Industry Watch – Alliance Arrangement Models – What are They and How Do They Work

In a recent post we learned that the Specialist Engineering Contractors’ (SEC) Group is promoting “Alliance Agreements” to deal with procurement concerns.

Today I want to talk about how these arrangements work and discuss similar arrangements around the world that use the same strategy.

Virtual Organizations

One of the principle tenants of alliance agreement is the formation of a “Virtual Organization” between multiple parties.  This is a unique method of creating a legal entity that falls short of forming a Joint-Venture (JV) partnership yet goes further than typical construction agreements.

In a Virtual Organization the various parties associated with a project become co-signers to a mutual agreement.  The agreement defines the various responsibilities of each party.  By defining these duties under one agreement a form of partnership is created.

This scheme goes so far that even liability insurances are written in the name of the Virtual Organization.  Employees of each of the co-signers are also seconded to the alliance agreement therefore making each employee a virtual employee of the venture.

In alliance agreements, the parties share in the profits and the losses of a project.  Each party is paid for their direct costs.  All costs including labor are tracked in an open book fashion.  Non-Owner participants (the Architect and the GC) are paid their overhead and profit based on an audit of performance and the overall performance of the project.

Integrated Project Delivery

In a similar way the American Institute of Architects have been promoting Integrated Project Delivery (IPD) agreements.

IPD agreements do not go as far as Alliance Agreements but they take a similar approach.

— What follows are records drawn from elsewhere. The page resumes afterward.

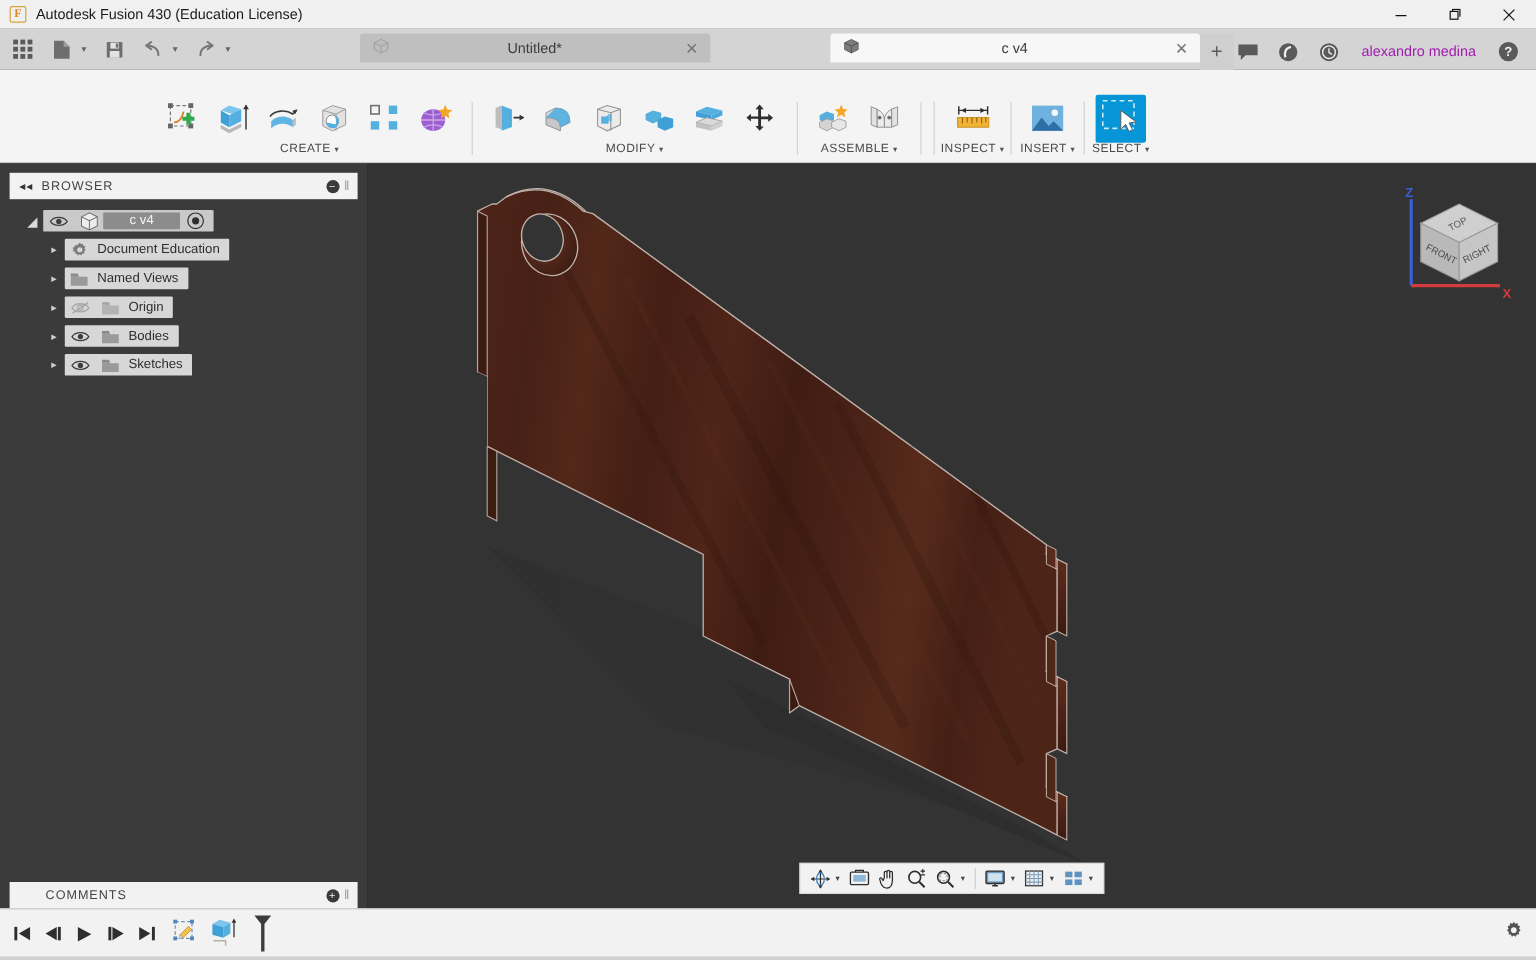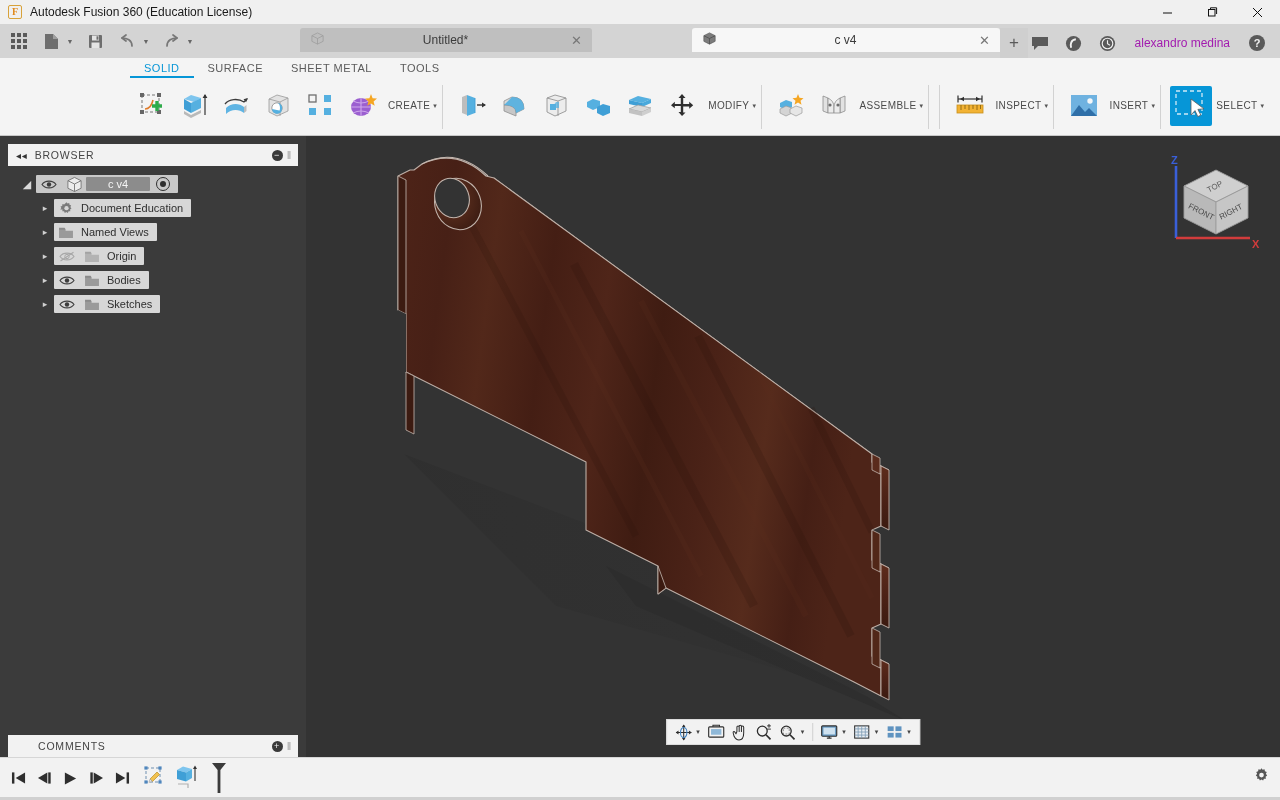--- a/index.html
+++ b/index.html
@@ -190,7 +190,7 @@
 
 <div class="titlebar">
   <div class="tb-logo">F</div>
-  <div class="tb-title">Autodesk Fusion 360 (Education License)</div>
+  <div class="tb-title">Autodesk Fusion 430 (Education License)</div>
   <div class="tb-winbtns">
     <div class="winbtn">
       <svg width="11" height="11" viewBox="0 0 11 11">

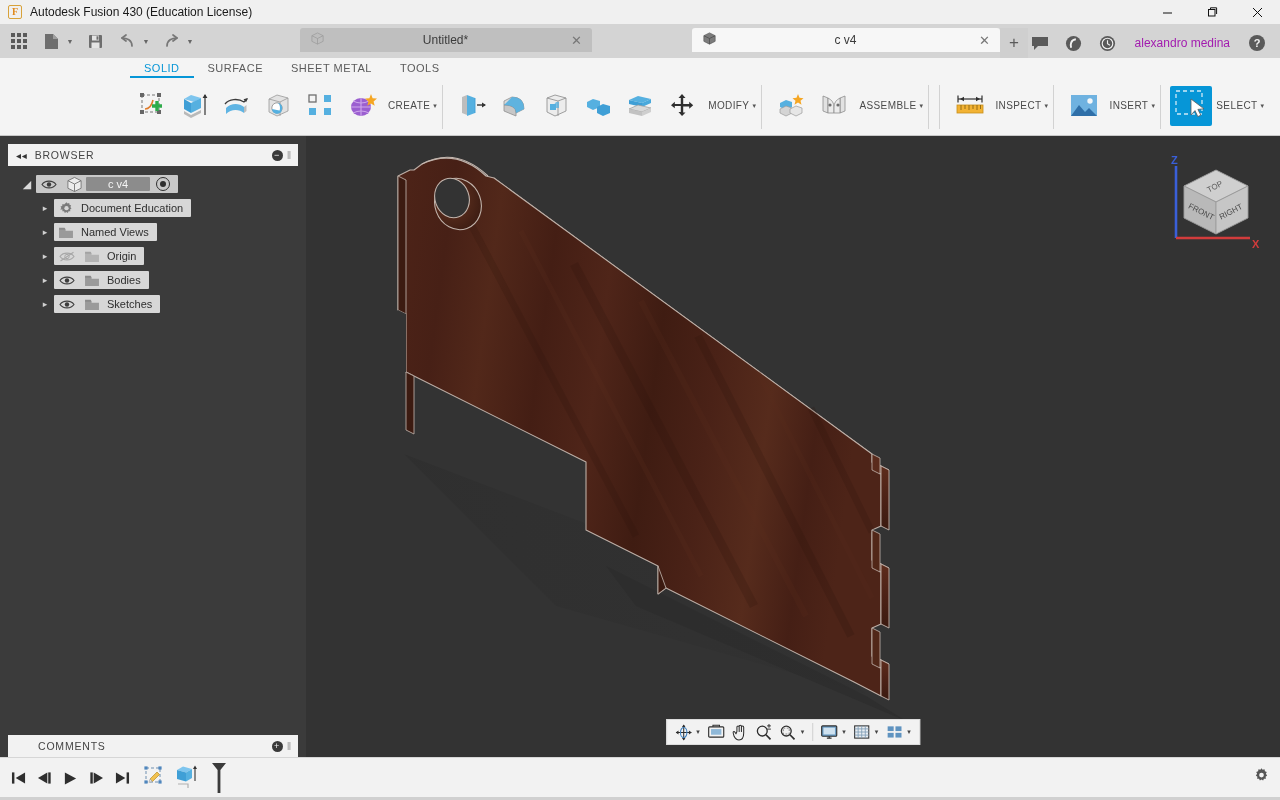--- a/index.html
+++ b/index.html
@@ -315,12 +315,6 @@
 
 <div class="ribbon">
 
-  <div class="ribtabs">
-    <div class="ribtab active">SOLID</div>
-    <div class="ribtab">SURFACE</div>
-    <div class="ribtab">SHEET METAL</div>
-    <div class="ribtab">TOOLS</div>
-  </div>
 
   <div class="panels">
 

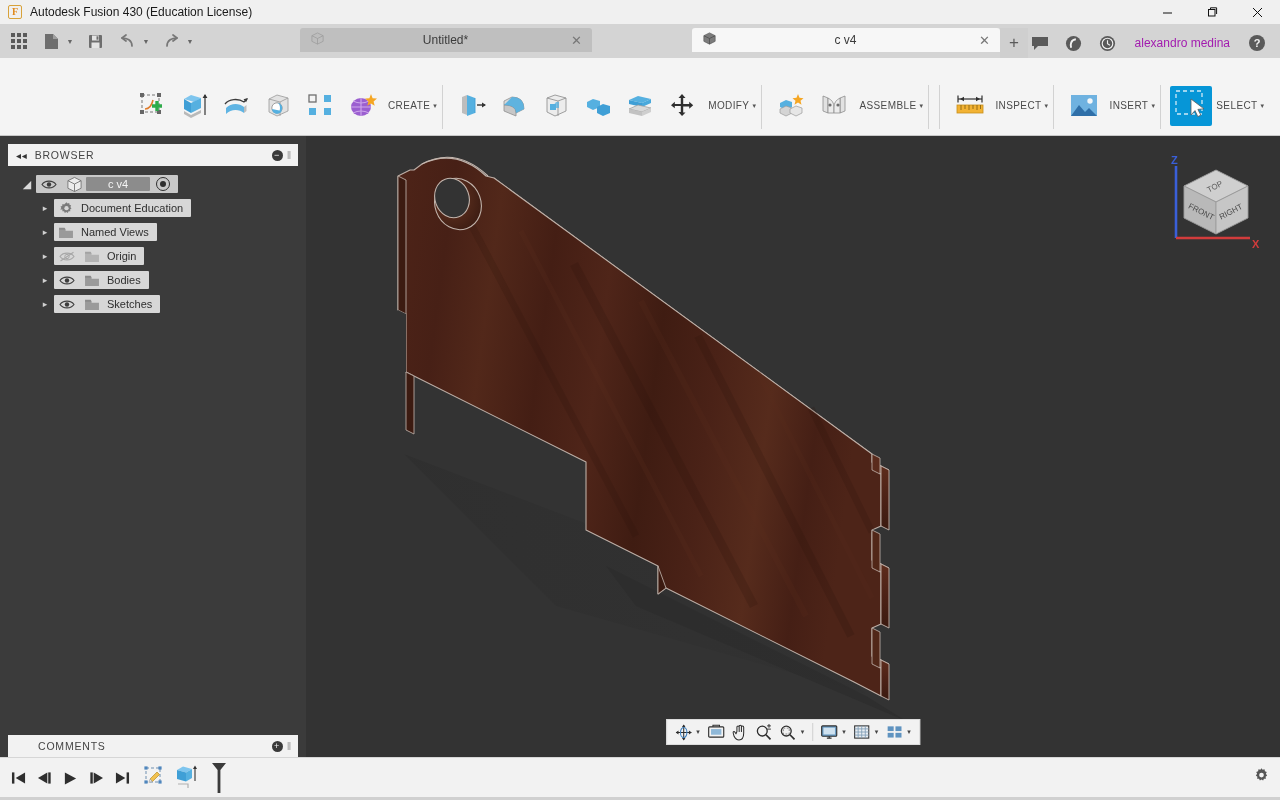--- a/index.html
+++ b/index.html
@@ -83,7 +83,7 @@
   .ribtab.active { color: #0696d7; border-bottom: 2px solid #0696d7; }
 
   .panels { position: absolute; left: 128px; top: 20px; display: flex; height: 58px; align-items: flex-start; }
-  .panel { display: flex; flex-direction: row; align-items: center; height: 56px; position: relative; }
+  .panel { display: flex; flex-direction: column; align-items: center; height: 56px; position: relative; }
   .panel-icons { display: flex; align-items: center; gap: 0px; height: 42px; padding: 0 4px; }
   .panel-label {
     font-size: 10px; color: #4a4a4a; letter-spacing: .4px; white-space: nowrap;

The concept behind IPD agreements is simply that of a three way agreement between the Architect, the owner, and the General Contractor.  IPD agreements replace traditional two party agreements between the Owner and Architect and between the Owner and General Contractor.

The concept of IPD agreements is largely the same as the concept of Alliance Agreements. Turning adversarial relationships between Architects and General Contractors into partnerships is the objective.

IPD agreements share many of the same concepts as Alliance Agreements except that under IPD employees of the parties are not seconded to the Alliance and each party under an IPD still must hold their own insurances.

Birth of Alternative Agreements

Under each of these contracting schemes the running theme is the same.  Owners have long been plagued by the battle between Architects and Builders.  Despite the many benefits of our current “check and balance” system a more cooperative relationships desired.

For far too long Owner’s have been caught in the feud between two extremes.  Neither the sloppy back-of-the-napkin type builders who completely disregard details on Architect’s drawings nor the Activist Designers crafting lofty homages to world peace benefit their owners.  In it’s worst form the adversarial relationship between Architects and Builders causes delays, arguments, and cost over-runs.  At it’s best, the checks and balances between designers and builders gives Owner’s the best of all worlds ensuring that projects don’t lean too far one way or another.

These alternative forms of agreement are meant to bring all the parties together under a single unified agreement to ensure optimal cooperation and collaboration.


Since the AIA released it’s IPD method of project delivery (more than 10 years ago), very few IPD contracts have been written.  The industry continues to use traditional design-bid-build stipulated sum agreements with very few exceptions.

It’s not entirely clear why IPD has not gained more ground.  Alliance Agreements go way further than IPD and can be far more intrusive.  It is possible that the depth of Alliance Agreements will be embraced by all parties and that the lack of adoption of IPD is because it did not go far enough, but builders and architects may shun this model as well and the industry may simply go on using traditional models.

What do you think?  Will Alliance Agreements gain popularity?  Or will these arrangements flop the way IPD flopped?  Perhaps you have work under one of these agreements and can share your experience?  Tell me your stories.